The appeals court ruled that the proper test was whether Rose Wendland was acting in good faith based on the advice of her husband’s doctors and other medical authorities.

Prior to his failing physical condition in the last several months, Wendland reportedly could answer basic questions requiring yes-or-no answers and responded to simple commands. Doctors called him minimally conscious, although they said it was impossible to gauge his level of awareness.

Werdegar noted that he used a “yes/no board” to answer a series of questions put to him by a doctor, saying “yes” when asked if he had pain, if he wanted to be left alone, if he wanted to sit in a chair and if he was angry, and “no” when asked if he wanted more therapy, if his legs or buttocks hurt, if he wanted to go back to bed or if his anger was directed at anyone. When asked if he wanted to die, he did not answer.

Declined to Answer

“We add to the trial court’s assessment only that Rose acknowledged Robert did not describe the precise condition in which he later found himself and that, while experts dispute the consistency and accuracy of Robert’s responses to questions, it is difficult to ignore the fact that he declined to answer the question ‘Do you want to die?’ while giving facially plausible ‘yes’ or ‘no’ answers to a variety of other questions about his wishes,” Werdegar noted.

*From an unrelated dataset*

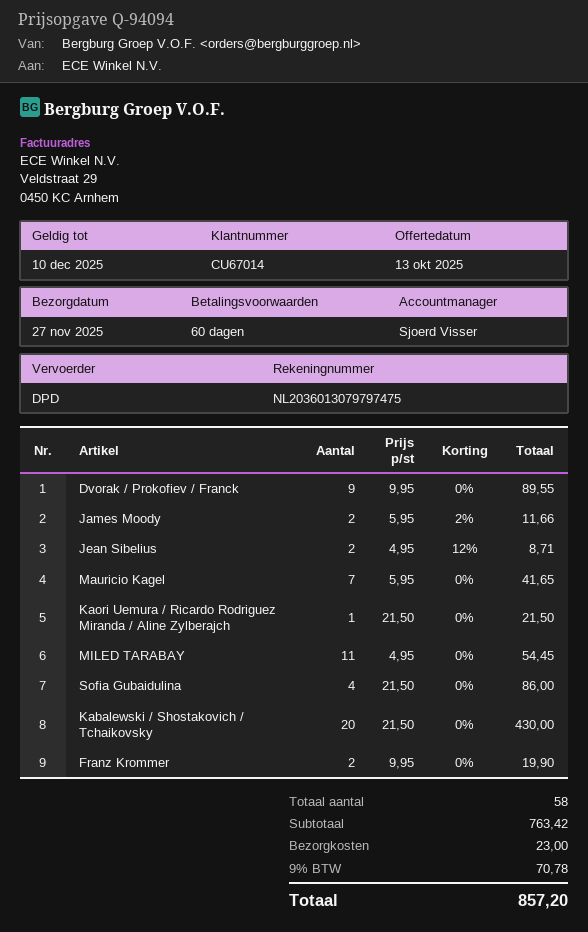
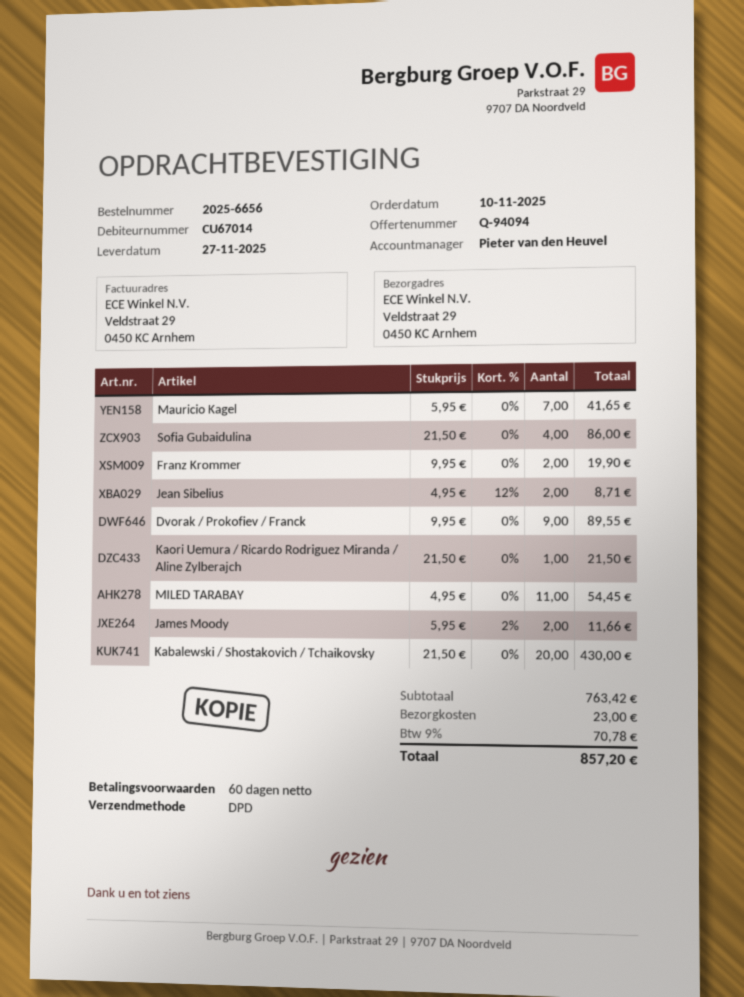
sales rep: Sjoerd Visser -> Pieter van den Heuvel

The justice cautioned that the clear-and-convincing standard does not apply to all health care decisions by conservators, and does not affect patients who are permanently unconscious, in comas, or in a persistent vegetative state.

“Only the decision to withdraw life-sustaining treatment, because of its effect on a conscious conservatee’s fundamental rights, justifies imposing that high standard of proof,” Werdegar said. “Therefore, our decision today affects only a narrow class of persons: conscious conservatees who have not left formal directions for health care and whose conservators propose top withhold life-sustaining treatment for the purpose of causing their conservatees’ deaths.”

The case is Wendland v. Wendland, 01 S.O.S. 4020.